The object returned by an `.hvplot()` call is a [HoloViews](https://holoviews.org/index.html) object whose `repr` includes the HoloViews element type (e.g. `Curve`) and the dimensions.

In [None]:
plot1 = df['A'].hvplot.area(alpha=0.2, color='red', height=150, responsive=True)
plot2 = df['B'].hvplot.line(height=150, responsive=True)
print(type(plot2))
print(plot2)

`HoloViews` objects can be easily composed using the `+` and `*` operators:

- `<plot1> + <plot2>` lays the plots out in a *row* container
- `(<plot1> + <plot2>).cols(1)` lays the plots out in a *column* container
- `<plot1> * <plot2>` overlays the plots

In [None]:
plot1 + plot2

In [None]:
(plot1 + plot2).cols(1)

In [None]:
plot1 * plot2

## Widgets-based exploration

In [None]:
df_penguins = hvsampledata.penguins("pandas")
df_penguins.head(2)

The `groupby` parameter allows us to declare which dimension(s) of the dataset we would like to make explorable with widgets.

In [None]:
df_penguins.hvplot.scatter(
    x='bill_length_mm', y='bill_depth_mm', groupby=['island', 'sex'],
    height=300, width=400, dynamic=False,
)

## Display large data

hvPlot provides multiple ways to display arbitrarily large datasets. The most versatile option depends on [Datashader](https://datashader.org/) (optional dependency) and simply consists of setting `rasterize=True`. The plot returned is an image, each pixel of that image being colorized based on the number of points it contains; which means that all the points contribute to the image. This plot is also dynamic, zooming in and out and panning leads to a recomputation of the image. Luckily, this all happens really fast! The plot below is generated with no less than 5 million points.

In [None]:
NUM = 1_000_000
dists = [
    pd.DataFrame(dict(x=np.random.normal(x, s, NUM), y=np.random.normal(y, s, NUM)))
     for x,  y,    s in [
       ( 5,  2, 0.20),
       ( 2, -4, 0.10),
       (-2, -3, 0.50),
       (-5,  2, 1.00),
       ( 0,  0, 3.00)]
]
df_large_data = pd.concat(dists, ignore_index=True)
print(len(df_large_data))
df_large_data.head(2)

In [None]:
df_large_data.hvplot.points(
    'x', 'y', rasterize=True, cnorm='eq_hist',
    data_aspect=1, colorbar=False
)

:::{note}
This interactive functionality requires a live Python process to be running.
:::

## Geographic plots

hvPlot can generate geographic plots and handle geospatial data (e.g., GeoPandas DataFrame) on its own.

### Without GeoViews

hvPlot allows us to add a tile map as a basemap to a plot with the `tiles` parameter without having to install [GeoViews](https://geoviews.org/). This is possible because hvPlot projects lat/lon values to easting/northing (EPSG:4326 to EPSG:3857) coordinates without additional package dependencies if it detects that the values falls within expected lat/lon ranges.

In [None]:
earthquakes = hvsampledata.earthquakes("pandas")
earthquakes.head(2)

In [None]:
earthquakes.hvplot.points('lon', 'lat', tiles=True, alpha=0.6)

### With GeoViews

For more advanced mapping features, you can optionally install [GeoViews](https://geoviews.org/).

In [None]:
import cartopy.crs as crs

air_ds.hvplot.quadmesh(
    'lon', 'lat', projection=crs.Orthographic(-90, 30), project=True,
    global_extent=True, cmap='viridis', coastline=True
)

For more information, see the [User guide section](https://hvplot.holoviz.org/user_guide/Geographic_Data.html) on geographic plots

## Matplotlib or Plotly plots

hvPlot offers the possibility to create [Matplotlib](https://matplotlib.org/) and [Plotly](https://plotly.com/) plots. Load and enable the chosen plotting library with the `extension` function.

In [None]:
hvplot.extension('matplotlib')

In [None]:
df_penguins.hvplot.scatter(x='bill_length_mm', y='bill_depth_mm', by='sex')

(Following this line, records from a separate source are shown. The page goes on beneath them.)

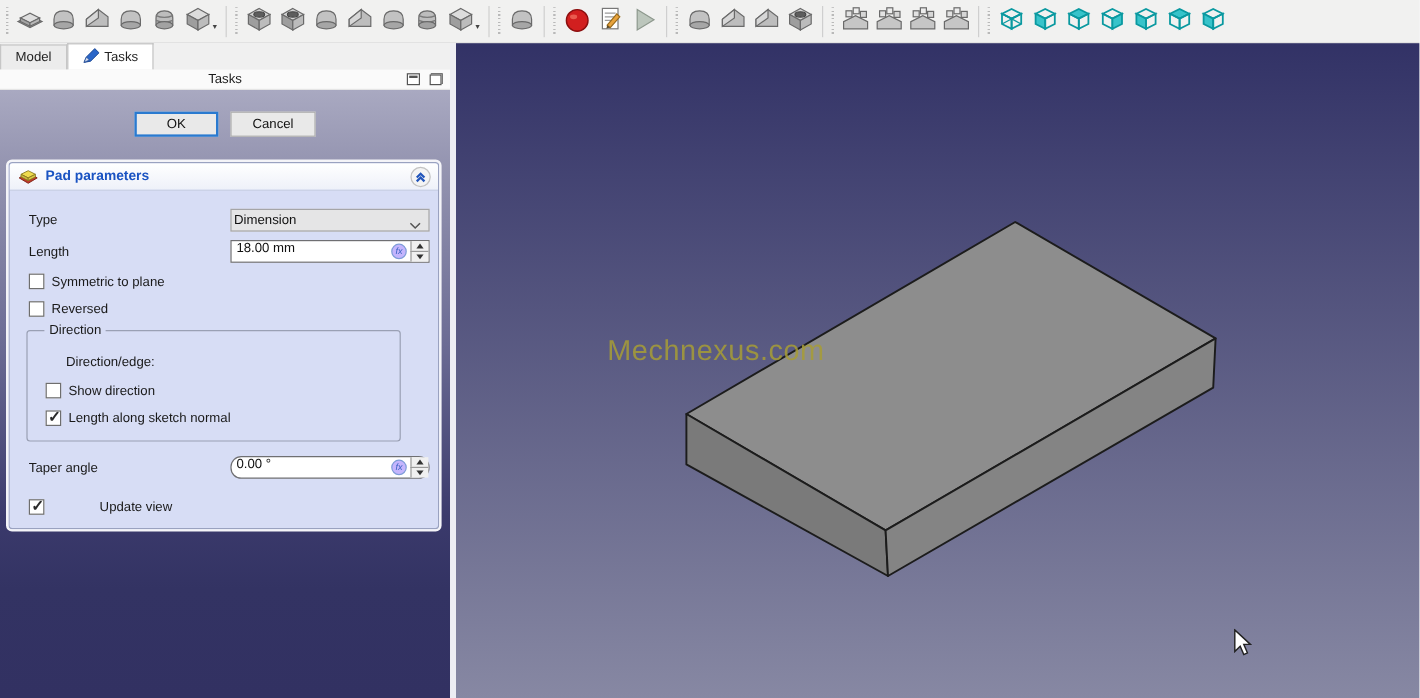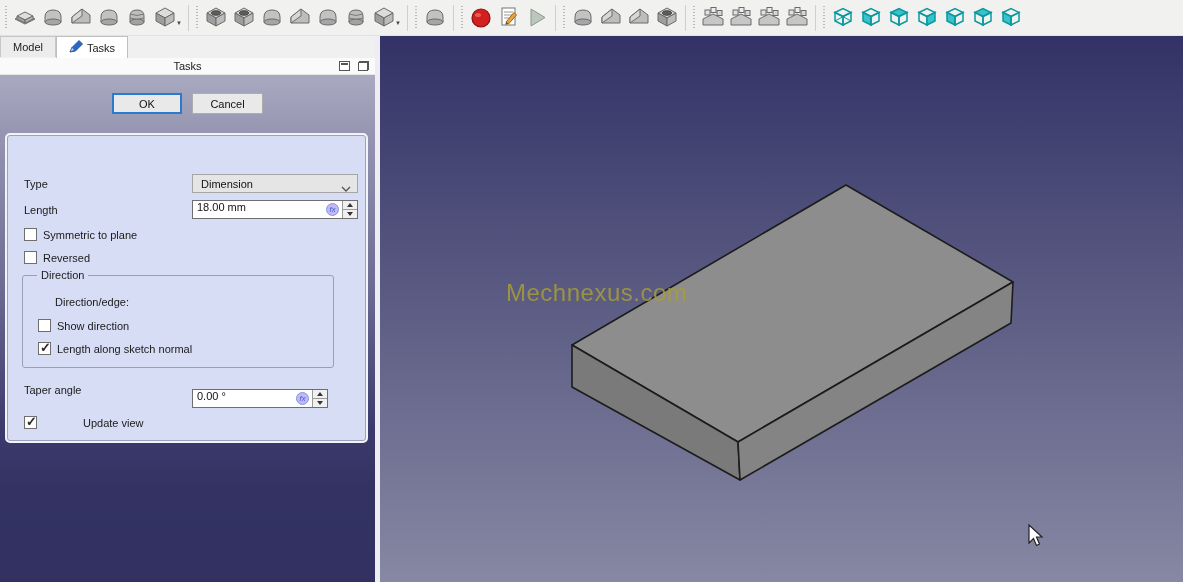"Model" #tabrow { align-items: flex-start -> center }
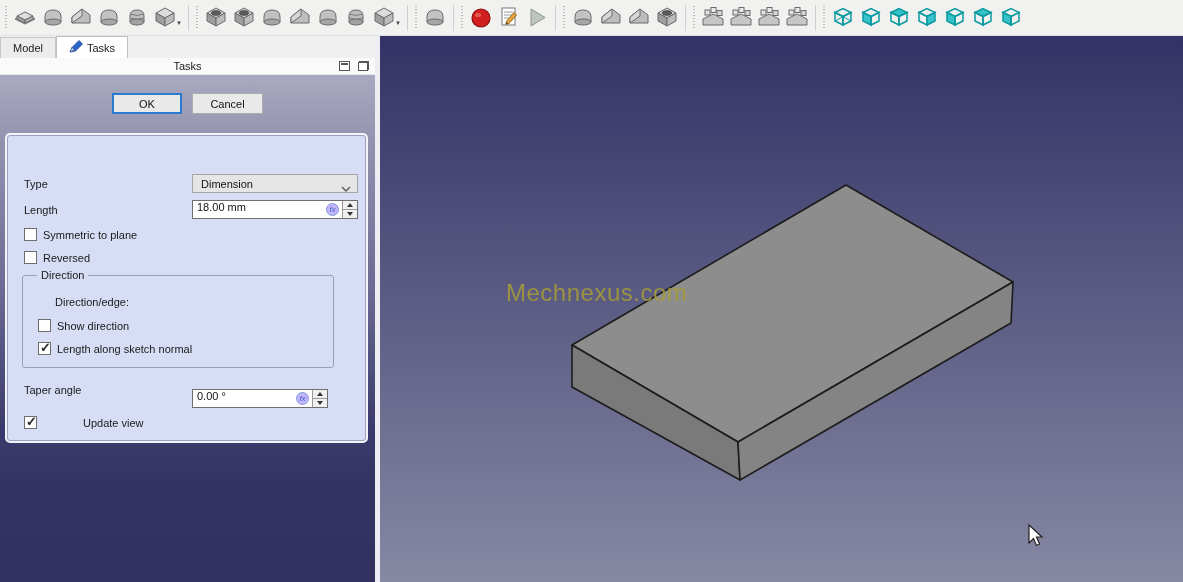"Pad parameters" div { html: none -> <div> <span><svg> <polygon></polygon> <polygon></polygon> <polygon></polygon> <polygon></polygon> </svg></span> <span>Pad parameters</span> <span> <svg> <path></path> <path></path> </svg> </span> </div> }
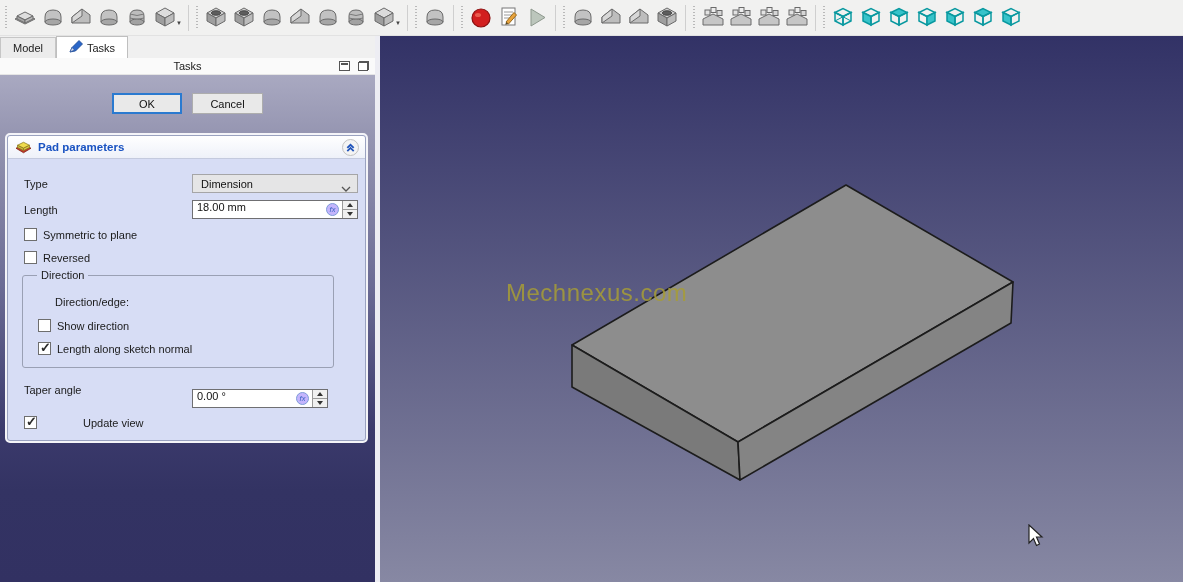"Dimension" .combo { padding: 0 8px -> 0 2px }
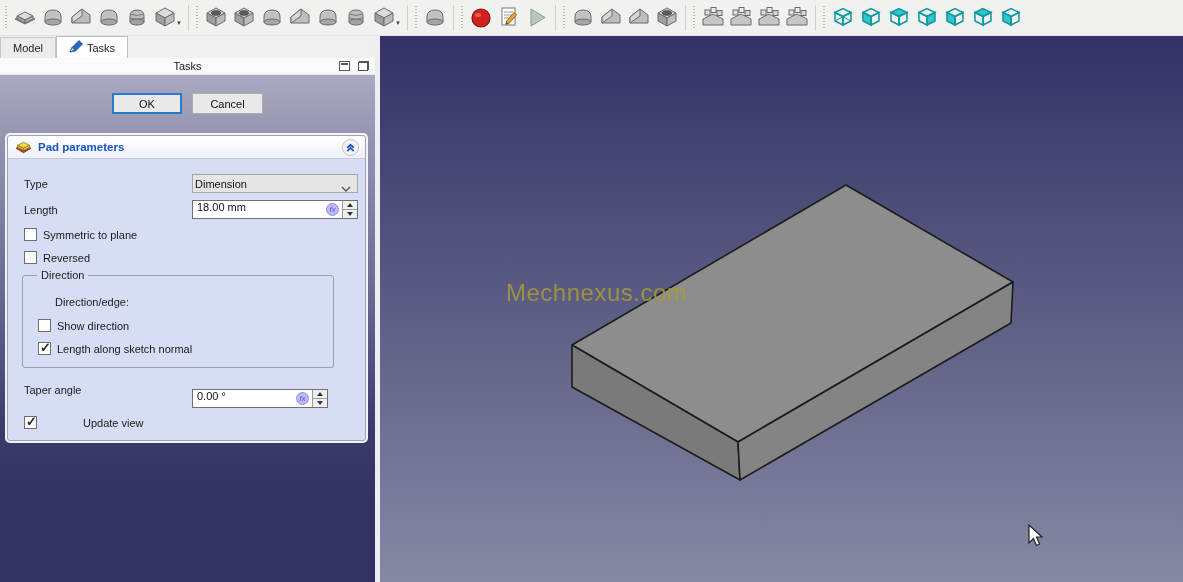"0.00 °" div.spin { border-radius: none -> 9px; top: 254px -> 245px; width: 136px -> 166px }
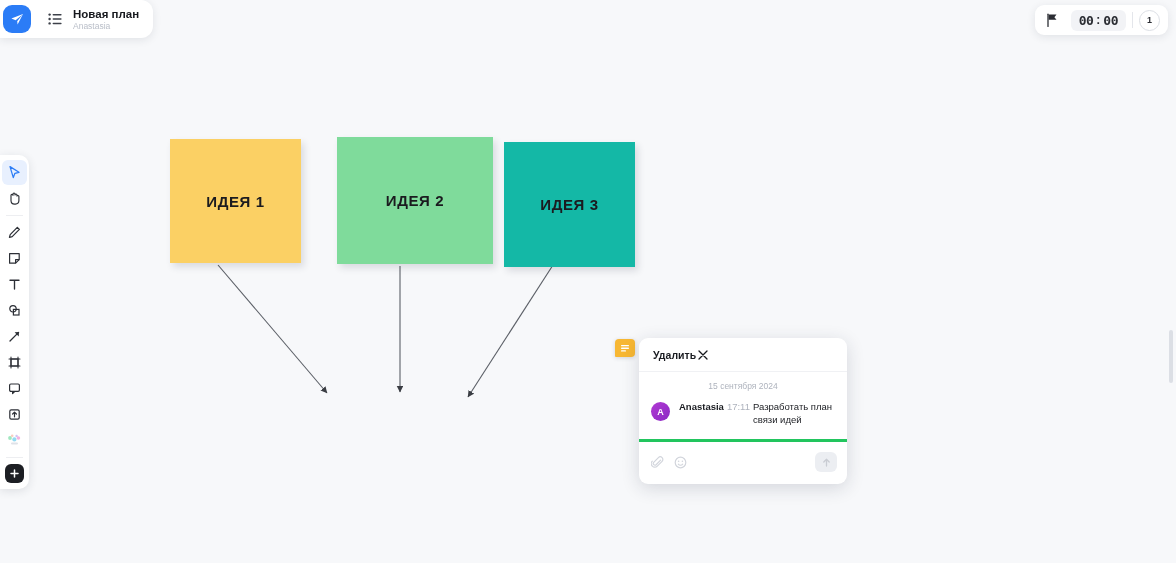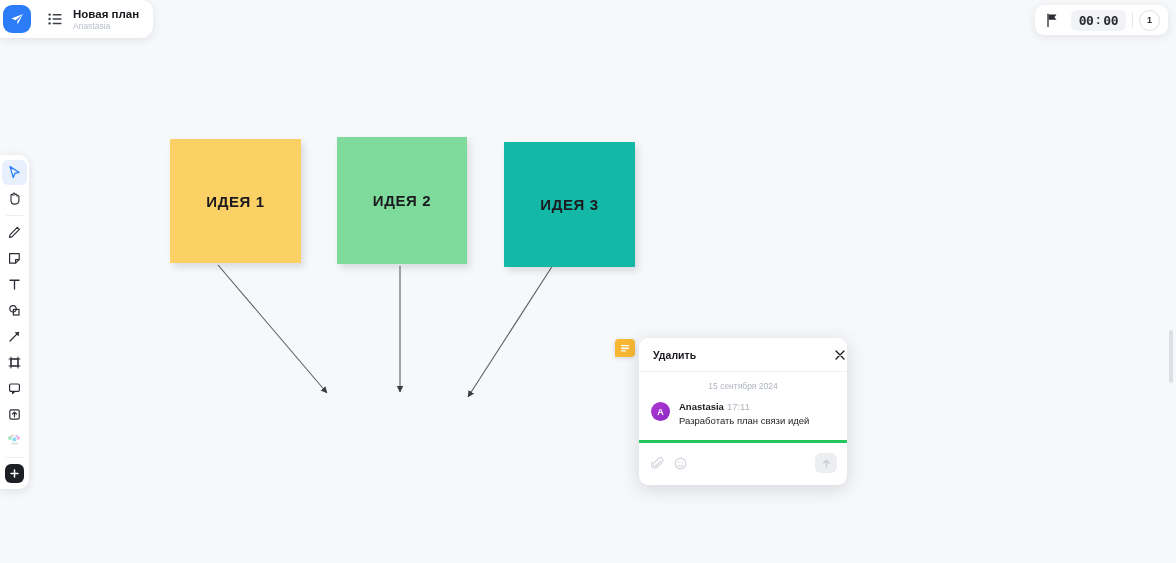"ИДЕЯ 2" #sticky-idea-2 { width: 130px -> 156px }
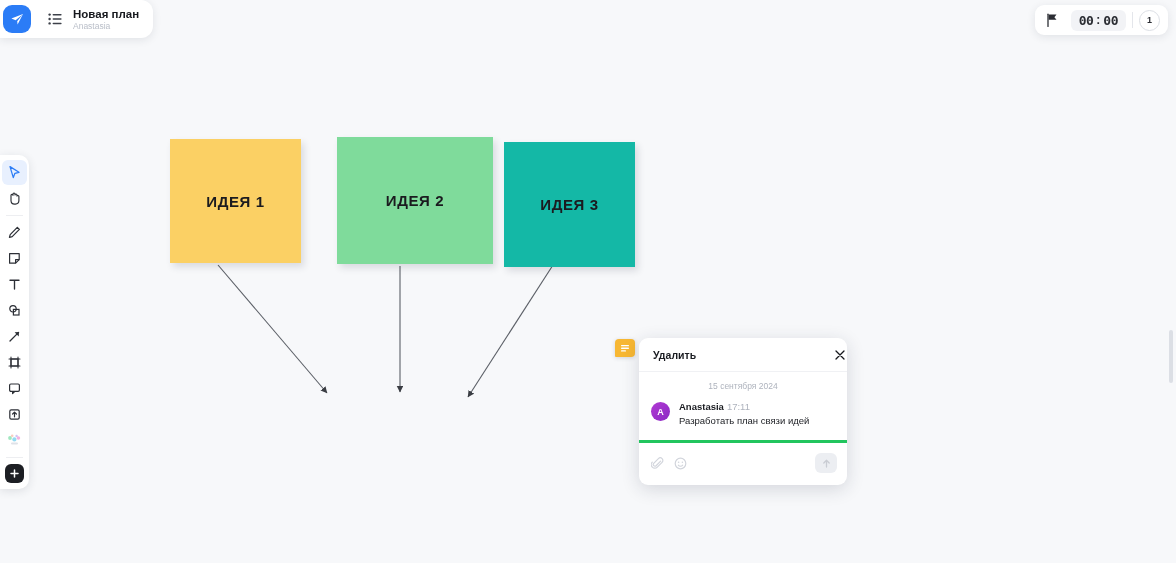"Удалить" #popup-header { justify-content: space-between -> none }
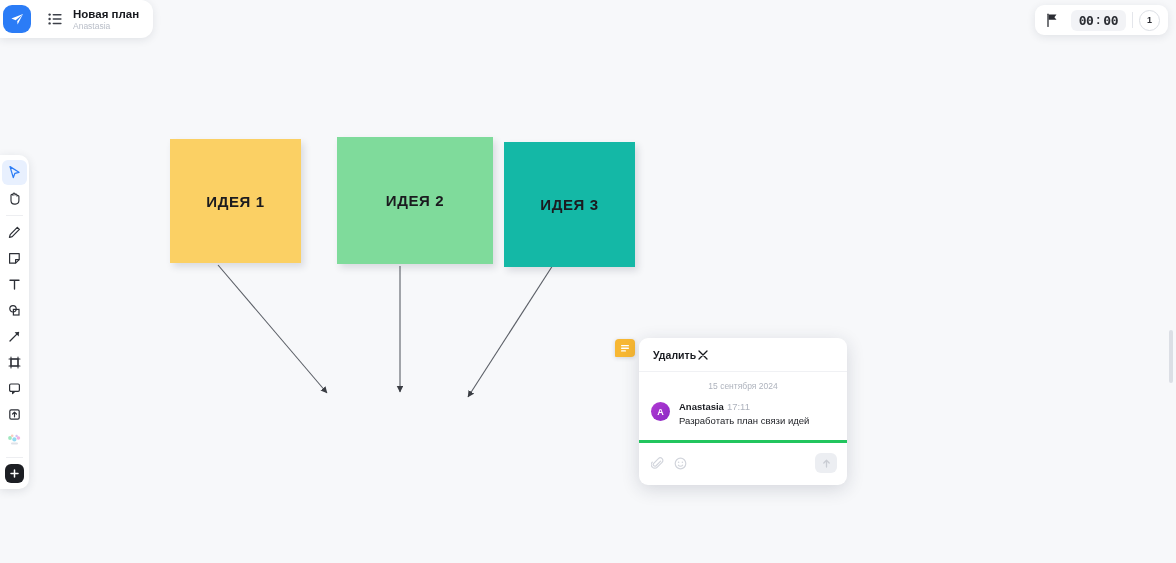"Anastasia 17:11" #comment-content { flex-direction: column -> row }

## Rendering and saving output

In notebook environments like Jupyter or VS Code, objects returned by hvPlot calls are displayed automatically. For example, this documentation page is built from a Jupyter notebook.

If you’re running code outside of a notebook (e.g., in a Python script or console), you can:
- Display plots: Use `hvplot.show(<obj>)` to render plots in a browser or interactive viewer.
- Save plots: Use `hvplot.save(<obj>, 'this_plot.html')` to save plots to an HTML file (e.g., for Bokeh) for later viewing.

:::{tip}
When using Bokeh as the plotting backend, you can also save plots directly using the “Save” icon in the plot’s toolbar.
:::

For more information about viewing or saving plots, check out the user guide section on [viewing plots](https://hvplot.holoviz.org/user_guide/Viewing.html#)

## hvPlot explorer

The *Explorer* is a [Panel](https://panel.holoviz.org)-based web application with which you can easily explore your data. While using `.hvplot()` is a convenient way to create plots from data, it assumes some *a piori* knowledge about the data itself and its structure, and also knowledge about `.hvplot()`'s API itself. The *Explorer* is a graphical interface that offers a simple way to select and visualize the kind of plot you want to see your data with, and many options to customize that plot.

### Set up

Setting up the explorer is pretty simple in a notebook. You just need to make sure you have loaded the extension, either via a data type import (e.g. `import hvplot.pandas`) or directly (e.g. `hvplot.extension('bokeh')`).

In [None]:
# not displayed on the site
hvplot.output(backend='bokeh')

### Basic usage

The explorer is available on the `.hvplot` namespace together with the other plotting methods. It accepts most of the parameters accepted by the `.hvplot()` API. For the purpose of producing a nice example on the documentation, we will instantiate an explorer with some pre-defined parameters; usually you would instantiate it without any parameter.

In [None]:
explorer = df_penguins.hvplot.explorer(x='bill_length_mm', y='bill_depth_mm', by=['species'])
explorer

Spend some time browsing the explorer and the options it offers.

:::{note}
This interactive functionality requires a live Python process to be running.
:::

Once you are done exploring the data you may want to record the settings you have configured or save the plot. The easiest option consists of opening the *Code* tab next to *Plot* and copy/pasting the code displayed in a new notebook cell, executing it will generate exactly the same code as seen in the explorer.

## hvPlot interactive

hvPlot isn't only a plotting library, it is dedicated to making data exploration easier. The `hvplot.interactive()` API can help you to get better control over your data pipelines. We define a *data pipeline* as a series of commands that *transform* some data, such as aggregating, filtering, reshaping, renaming, etc. A data pipeline may include a *load* step that will provide the input data to the pipeline, e.g. reading the data from a database.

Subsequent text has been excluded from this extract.